**TASK GOAL**
In the listing below, please print the line that contains "- 1/2 tbsp baking powder" and every line that follows it, exactly.

(RECORDS FOR THE EXERCISE)

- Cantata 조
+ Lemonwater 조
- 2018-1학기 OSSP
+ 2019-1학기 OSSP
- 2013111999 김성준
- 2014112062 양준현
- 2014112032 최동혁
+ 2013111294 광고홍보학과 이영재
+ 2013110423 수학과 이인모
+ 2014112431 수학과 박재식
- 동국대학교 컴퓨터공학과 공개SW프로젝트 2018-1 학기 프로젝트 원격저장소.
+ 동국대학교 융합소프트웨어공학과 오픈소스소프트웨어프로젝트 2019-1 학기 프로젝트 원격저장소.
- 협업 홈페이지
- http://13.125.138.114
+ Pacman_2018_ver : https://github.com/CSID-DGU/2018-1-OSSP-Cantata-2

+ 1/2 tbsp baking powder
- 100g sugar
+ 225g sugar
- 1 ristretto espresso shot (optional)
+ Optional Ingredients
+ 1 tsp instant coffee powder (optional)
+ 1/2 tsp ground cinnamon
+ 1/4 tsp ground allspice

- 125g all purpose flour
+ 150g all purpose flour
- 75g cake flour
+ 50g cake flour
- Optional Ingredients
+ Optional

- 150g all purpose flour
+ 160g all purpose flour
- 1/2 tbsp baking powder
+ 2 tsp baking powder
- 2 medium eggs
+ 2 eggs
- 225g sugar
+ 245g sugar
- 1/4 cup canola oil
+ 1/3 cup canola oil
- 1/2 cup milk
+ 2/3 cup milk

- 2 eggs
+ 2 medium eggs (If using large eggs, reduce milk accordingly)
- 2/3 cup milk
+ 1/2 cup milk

(End RECORDS FOR THE EXERCISE)

**TASK SOLUTION**
- 1/2 tbsp baking powder
+ 2 tsp baking powder
- 2 medium eggs
+ 2 eggs
- 225g sugar
+ 245g sugar
- 1/4 cup canola oil
+ 1/3 cup canola oil
- 1/2 cup milk
+ 2/3 cup milk

- 2 eggs
+ 2 medium eggs (If using large eggs, reduce milk accordingly)
- 2/3 cup milk
+ 1/2 cup milk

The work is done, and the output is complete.